TASK DESCRIPTION:
Print nothing but the lines below starting at the line that holds "les pièces compatibles" and ending at the line that holds "July 18, 2026", including both, each exactly as written.

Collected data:
== Segment start ==

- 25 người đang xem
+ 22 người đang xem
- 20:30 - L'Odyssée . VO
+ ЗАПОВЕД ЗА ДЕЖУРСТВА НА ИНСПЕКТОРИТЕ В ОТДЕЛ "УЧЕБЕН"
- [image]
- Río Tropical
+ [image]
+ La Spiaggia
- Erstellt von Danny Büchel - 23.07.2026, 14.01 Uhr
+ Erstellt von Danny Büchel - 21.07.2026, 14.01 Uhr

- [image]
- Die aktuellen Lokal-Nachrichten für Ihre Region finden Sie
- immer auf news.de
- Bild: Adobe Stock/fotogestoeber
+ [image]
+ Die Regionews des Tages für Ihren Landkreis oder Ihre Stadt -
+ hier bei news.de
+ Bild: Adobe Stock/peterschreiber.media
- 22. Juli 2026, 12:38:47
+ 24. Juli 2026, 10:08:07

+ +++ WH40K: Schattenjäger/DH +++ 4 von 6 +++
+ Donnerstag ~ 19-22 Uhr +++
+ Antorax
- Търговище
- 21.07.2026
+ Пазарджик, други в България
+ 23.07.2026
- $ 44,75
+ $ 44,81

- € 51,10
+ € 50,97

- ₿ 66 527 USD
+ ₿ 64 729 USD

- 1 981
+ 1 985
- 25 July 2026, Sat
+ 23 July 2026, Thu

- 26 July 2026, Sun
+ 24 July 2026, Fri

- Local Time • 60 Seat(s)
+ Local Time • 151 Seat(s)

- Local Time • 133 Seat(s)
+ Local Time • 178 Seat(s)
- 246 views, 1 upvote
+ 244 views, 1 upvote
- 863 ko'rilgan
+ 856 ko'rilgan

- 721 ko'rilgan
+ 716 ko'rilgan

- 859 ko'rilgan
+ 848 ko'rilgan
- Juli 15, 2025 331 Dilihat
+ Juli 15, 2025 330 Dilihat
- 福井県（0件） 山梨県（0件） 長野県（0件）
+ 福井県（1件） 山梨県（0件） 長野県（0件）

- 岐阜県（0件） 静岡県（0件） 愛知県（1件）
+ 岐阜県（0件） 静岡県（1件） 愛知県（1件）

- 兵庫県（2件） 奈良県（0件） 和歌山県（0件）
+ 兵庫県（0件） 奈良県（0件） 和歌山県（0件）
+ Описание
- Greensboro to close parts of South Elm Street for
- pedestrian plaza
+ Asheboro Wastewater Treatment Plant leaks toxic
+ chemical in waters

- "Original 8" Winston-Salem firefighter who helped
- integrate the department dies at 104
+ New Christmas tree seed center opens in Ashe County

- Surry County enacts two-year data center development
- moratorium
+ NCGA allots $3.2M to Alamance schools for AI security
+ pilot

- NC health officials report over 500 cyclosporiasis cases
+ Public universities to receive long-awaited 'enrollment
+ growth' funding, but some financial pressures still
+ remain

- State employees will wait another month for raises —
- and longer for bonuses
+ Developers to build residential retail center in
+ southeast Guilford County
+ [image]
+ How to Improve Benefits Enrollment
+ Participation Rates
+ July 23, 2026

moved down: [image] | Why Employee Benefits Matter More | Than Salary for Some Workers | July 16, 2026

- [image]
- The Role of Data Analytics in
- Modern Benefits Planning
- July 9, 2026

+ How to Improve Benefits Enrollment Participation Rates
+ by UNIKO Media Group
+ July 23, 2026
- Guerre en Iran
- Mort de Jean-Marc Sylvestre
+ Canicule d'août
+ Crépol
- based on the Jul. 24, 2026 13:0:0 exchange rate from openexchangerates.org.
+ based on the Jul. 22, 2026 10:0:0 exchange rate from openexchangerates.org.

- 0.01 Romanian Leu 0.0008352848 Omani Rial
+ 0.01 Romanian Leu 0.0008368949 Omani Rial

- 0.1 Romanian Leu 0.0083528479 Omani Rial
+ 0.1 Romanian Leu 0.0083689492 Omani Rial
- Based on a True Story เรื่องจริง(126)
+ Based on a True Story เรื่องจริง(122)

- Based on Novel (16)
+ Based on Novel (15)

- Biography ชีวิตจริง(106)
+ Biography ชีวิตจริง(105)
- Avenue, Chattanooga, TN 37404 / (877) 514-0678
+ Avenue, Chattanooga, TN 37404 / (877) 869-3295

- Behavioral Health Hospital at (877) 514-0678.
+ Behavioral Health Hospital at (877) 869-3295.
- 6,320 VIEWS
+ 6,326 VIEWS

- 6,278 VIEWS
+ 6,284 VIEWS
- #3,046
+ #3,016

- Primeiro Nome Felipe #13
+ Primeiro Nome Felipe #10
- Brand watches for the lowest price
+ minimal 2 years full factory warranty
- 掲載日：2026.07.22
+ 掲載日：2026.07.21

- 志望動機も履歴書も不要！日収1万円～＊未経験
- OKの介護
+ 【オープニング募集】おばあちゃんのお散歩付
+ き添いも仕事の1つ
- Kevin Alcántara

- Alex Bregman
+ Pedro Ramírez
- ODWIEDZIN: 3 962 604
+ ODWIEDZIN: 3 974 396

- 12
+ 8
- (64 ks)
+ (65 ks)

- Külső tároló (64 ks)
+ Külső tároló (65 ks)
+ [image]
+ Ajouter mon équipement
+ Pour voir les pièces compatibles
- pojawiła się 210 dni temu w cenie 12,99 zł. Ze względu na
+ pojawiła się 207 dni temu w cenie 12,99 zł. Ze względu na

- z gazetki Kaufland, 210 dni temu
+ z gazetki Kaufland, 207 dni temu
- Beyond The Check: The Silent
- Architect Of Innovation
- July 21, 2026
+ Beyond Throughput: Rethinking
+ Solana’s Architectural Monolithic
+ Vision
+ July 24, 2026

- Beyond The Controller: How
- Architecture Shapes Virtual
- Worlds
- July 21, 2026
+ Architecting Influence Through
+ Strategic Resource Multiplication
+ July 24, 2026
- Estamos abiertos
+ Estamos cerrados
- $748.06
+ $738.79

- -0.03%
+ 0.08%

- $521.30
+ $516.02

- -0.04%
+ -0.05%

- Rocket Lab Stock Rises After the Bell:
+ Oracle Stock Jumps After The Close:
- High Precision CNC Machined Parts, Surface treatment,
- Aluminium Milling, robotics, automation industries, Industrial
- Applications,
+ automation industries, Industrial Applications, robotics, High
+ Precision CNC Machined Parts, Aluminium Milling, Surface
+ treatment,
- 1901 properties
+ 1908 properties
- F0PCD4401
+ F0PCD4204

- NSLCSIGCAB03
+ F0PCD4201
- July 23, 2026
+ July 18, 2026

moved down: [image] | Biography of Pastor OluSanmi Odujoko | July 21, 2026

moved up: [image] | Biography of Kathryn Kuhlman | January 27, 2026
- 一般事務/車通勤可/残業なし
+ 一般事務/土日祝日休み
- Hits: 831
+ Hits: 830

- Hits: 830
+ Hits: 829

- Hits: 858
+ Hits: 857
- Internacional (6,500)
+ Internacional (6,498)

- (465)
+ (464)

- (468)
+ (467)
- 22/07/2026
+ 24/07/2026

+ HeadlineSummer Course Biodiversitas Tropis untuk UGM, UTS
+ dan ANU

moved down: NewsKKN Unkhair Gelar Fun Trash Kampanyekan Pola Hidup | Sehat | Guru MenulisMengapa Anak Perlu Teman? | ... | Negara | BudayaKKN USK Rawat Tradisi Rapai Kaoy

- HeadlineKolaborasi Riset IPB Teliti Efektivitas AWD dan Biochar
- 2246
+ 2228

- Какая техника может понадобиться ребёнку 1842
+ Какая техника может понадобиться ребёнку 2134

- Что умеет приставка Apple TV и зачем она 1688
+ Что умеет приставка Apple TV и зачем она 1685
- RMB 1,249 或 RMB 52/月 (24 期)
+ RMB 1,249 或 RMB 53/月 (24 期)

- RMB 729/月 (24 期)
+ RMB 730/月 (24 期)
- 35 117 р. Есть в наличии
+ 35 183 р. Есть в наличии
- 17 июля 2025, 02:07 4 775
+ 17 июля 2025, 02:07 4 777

== Segment end ==

EXERCISE RESULT:
+ Pour voir les pièces compatibles
- pojawiła się 210 dni temu w cenie 12,99 zł. Ze względu na
+ pojawiła się 207 dni temu w cenie 12,99 zł. Ze względu na

- z gazetki Kaufland, 210 dni temu
+ z gazetki Kaufland, 207 dni temu
- Beyond The Check: The Silent
- Architect Of Innovation
- July 21, 2026
+ Beyond Throughput: Rethinking
+ Solana’s Architectural Monolithic
+ Vision
+ July 24, 2026

- Beyond The Controller: How
- Architecture Shapes Virtual
- Worlds
- July 21, 2026
+ Architecting Influence Through
+ Strategic Resource Multiplication
+ July 24, 2026
- Estamos abiertos
+ Estamos cerrados
- $748.06
+ $738.79

- -0.03%
+ 0.08%

- $521.30
+ $516.02

- -0.04%
+ -0.05%

- Rocket Lab Stock Rises After the Bell:
+ Oracle Stock Jumps After The Close:
- High Precision CNC Machined Parts, Surface treatment,
- Aluminium Milling, robotics, automation industries, Industrial
- Applications,
+ automation industries, Industrial Applications, robotics, High
+ Precision CNC Machined Parts, Aluminium Milling, Surface
+ treatment,
- 1901 properties
+ 1908 properties
- F0PCD4401
+ F0PCD4204

- NSLCSIGCAB03
+ F0PCD4201
- July 23, 2026
+ July 18, 2026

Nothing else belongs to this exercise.